Work required: Number of lines below with the word "auto": give it and nothing more.

Dataset records below:

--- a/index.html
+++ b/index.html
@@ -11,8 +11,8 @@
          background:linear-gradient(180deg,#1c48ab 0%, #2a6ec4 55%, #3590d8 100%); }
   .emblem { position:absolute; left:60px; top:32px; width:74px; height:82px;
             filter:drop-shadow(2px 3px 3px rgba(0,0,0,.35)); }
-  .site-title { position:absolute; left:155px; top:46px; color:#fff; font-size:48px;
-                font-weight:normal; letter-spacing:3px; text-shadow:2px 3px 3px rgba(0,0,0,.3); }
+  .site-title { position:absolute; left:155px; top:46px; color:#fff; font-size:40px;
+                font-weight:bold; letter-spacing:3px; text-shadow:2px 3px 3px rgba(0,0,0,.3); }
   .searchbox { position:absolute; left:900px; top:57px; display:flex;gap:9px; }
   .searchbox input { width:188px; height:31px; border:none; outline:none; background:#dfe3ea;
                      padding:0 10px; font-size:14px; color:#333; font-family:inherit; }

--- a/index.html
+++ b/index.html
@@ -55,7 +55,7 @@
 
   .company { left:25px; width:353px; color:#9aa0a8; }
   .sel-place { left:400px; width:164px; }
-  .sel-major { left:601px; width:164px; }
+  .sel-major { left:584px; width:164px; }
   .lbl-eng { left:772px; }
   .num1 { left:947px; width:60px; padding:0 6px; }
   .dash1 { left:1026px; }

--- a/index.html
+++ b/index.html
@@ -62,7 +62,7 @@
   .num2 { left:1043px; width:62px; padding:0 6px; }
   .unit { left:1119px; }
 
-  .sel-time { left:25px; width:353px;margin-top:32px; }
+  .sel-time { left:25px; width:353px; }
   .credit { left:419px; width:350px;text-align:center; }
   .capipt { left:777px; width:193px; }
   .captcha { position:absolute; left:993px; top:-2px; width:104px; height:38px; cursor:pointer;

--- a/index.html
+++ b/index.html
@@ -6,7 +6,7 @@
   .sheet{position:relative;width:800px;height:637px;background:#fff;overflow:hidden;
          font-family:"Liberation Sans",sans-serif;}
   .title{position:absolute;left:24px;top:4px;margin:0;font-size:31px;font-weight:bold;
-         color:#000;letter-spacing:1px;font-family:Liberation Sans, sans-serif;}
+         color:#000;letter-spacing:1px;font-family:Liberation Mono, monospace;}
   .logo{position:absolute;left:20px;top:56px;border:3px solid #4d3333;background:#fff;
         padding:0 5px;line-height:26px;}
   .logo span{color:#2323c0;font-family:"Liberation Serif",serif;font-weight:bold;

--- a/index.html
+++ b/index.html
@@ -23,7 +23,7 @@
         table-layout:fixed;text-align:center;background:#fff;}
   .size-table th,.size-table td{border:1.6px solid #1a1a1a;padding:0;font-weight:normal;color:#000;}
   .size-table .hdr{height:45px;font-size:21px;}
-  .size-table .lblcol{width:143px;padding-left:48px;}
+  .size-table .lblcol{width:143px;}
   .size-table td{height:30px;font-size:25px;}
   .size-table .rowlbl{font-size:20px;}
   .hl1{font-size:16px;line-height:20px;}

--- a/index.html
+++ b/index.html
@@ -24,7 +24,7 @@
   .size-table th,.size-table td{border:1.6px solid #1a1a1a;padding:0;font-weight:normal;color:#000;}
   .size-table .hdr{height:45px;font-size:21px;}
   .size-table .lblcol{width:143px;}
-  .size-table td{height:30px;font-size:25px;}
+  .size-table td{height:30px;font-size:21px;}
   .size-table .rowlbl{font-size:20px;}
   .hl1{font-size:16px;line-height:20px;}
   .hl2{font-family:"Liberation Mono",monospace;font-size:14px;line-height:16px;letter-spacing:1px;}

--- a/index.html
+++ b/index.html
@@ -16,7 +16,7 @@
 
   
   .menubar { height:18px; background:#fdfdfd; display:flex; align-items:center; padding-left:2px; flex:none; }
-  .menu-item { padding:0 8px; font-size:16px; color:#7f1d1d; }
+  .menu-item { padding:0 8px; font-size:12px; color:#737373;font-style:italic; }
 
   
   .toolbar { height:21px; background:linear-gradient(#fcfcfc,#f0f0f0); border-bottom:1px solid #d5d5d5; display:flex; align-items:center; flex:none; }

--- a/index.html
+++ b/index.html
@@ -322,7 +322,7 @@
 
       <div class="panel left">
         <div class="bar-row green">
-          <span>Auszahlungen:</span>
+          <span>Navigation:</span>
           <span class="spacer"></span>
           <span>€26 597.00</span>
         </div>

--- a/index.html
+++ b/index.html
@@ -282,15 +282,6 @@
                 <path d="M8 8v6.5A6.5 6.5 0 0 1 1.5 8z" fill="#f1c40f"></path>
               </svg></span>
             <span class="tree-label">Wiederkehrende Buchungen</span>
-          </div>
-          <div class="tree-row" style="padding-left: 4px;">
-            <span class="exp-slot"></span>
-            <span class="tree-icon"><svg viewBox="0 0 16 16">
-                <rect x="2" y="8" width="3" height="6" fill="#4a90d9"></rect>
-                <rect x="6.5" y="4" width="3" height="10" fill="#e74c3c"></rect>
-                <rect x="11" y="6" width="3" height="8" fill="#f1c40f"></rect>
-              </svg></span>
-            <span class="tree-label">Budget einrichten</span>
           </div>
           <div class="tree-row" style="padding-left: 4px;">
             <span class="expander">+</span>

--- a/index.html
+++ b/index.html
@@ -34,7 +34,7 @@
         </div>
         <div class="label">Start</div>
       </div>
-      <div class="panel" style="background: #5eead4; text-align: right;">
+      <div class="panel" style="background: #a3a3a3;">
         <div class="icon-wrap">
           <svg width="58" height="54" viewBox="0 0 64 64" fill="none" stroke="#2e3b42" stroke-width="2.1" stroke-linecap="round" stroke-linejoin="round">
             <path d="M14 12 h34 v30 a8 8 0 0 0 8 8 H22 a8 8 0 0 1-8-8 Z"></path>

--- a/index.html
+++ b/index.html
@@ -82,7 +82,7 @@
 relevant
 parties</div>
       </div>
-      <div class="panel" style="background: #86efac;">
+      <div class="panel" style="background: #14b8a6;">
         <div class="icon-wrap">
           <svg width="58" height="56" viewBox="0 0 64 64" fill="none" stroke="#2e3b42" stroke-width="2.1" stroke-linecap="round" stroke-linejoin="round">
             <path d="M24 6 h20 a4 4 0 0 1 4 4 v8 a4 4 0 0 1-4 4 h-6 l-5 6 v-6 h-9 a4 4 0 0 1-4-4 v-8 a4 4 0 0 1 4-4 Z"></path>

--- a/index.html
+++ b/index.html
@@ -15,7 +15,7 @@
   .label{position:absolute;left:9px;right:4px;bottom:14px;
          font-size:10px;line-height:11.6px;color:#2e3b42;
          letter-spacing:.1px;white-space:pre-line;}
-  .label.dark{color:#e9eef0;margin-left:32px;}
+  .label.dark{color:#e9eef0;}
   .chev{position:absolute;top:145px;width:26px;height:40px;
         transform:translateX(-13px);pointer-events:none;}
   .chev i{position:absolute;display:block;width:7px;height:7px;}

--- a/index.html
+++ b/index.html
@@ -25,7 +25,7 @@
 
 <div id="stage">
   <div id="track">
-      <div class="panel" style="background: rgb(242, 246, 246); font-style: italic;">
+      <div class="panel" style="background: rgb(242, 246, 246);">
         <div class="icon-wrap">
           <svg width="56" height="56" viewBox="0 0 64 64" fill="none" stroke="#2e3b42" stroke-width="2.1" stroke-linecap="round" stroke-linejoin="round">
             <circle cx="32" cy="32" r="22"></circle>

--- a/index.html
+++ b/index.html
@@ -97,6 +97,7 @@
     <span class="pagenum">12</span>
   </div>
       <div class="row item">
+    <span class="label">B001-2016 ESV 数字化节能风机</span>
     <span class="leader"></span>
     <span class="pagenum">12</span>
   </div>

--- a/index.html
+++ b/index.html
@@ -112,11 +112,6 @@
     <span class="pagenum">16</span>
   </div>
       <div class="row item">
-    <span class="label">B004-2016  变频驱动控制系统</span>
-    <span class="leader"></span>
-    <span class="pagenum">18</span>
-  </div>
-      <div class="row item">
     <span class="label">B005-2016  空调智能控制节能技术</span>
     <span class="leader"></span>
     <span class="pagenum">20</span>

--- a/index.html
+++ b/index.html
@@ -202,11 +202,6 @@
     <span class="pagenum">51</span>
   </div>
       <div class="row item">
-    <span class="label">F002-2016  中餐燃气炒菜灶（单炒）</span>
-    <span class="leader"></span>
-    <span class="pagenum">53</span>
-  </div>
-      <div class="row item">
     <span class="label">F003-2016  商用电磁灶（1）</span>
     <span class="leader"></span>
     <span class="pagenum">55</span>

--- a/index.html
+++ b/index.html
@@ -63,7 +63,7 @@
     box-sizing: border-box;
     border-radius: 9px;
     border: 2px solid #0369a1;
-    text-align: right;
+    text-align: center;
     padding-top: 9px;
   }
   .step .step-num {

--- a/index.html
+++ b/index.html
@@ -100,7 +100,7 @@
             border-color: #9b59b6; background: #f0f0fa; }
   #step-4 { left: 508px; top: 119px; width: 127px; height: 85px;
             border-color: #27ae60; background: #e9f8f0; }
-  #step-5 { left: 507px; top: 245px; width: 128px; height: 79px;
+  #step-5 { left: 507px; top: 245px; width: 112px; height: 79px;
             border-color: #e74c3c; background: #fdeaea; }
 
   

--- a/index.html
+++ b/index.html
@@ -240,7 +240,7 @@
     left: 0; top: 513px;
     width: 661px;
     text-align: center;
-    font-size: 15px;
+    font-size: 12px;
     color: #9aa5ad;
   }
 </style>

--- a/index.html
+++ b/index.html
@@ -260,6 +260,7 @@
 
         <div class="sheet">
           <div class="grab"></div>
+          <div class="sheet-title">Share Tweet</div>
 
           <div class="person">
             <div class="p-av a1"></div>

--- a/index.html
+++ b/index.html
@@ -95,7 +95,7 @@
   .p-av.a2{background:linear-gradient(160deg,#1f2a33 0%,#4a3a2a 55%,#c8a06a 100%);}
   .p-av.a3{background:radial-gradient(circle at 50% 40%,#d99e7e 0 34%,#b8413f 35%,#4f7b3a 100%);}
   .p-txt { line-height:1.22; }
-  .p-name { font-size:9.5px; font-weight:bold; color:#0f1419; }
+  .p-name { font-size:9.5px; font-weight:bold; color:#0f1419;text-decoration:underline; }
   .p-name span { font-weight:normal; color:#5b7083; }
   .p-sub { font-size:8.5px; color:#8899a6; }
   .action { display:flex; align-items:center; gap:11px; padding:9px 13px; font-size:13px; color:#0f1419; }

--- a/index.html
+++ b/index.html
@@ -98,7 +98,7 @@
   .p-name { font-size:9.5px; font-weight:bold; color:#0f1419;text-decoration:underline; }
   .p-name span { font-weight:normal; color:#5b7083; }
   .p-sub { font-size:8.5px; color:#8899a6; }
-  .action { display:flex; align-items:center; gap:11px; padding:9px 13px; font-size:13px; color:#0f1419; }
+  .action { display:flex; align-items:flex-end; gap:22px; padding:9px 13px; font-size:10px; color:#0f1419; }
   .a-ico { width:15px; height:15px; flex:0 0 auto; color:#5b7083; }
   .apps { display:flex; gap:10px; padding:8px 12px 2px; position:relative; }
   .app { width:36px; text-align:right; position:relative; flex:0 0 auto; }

End of Dataset records.

Your solution: 2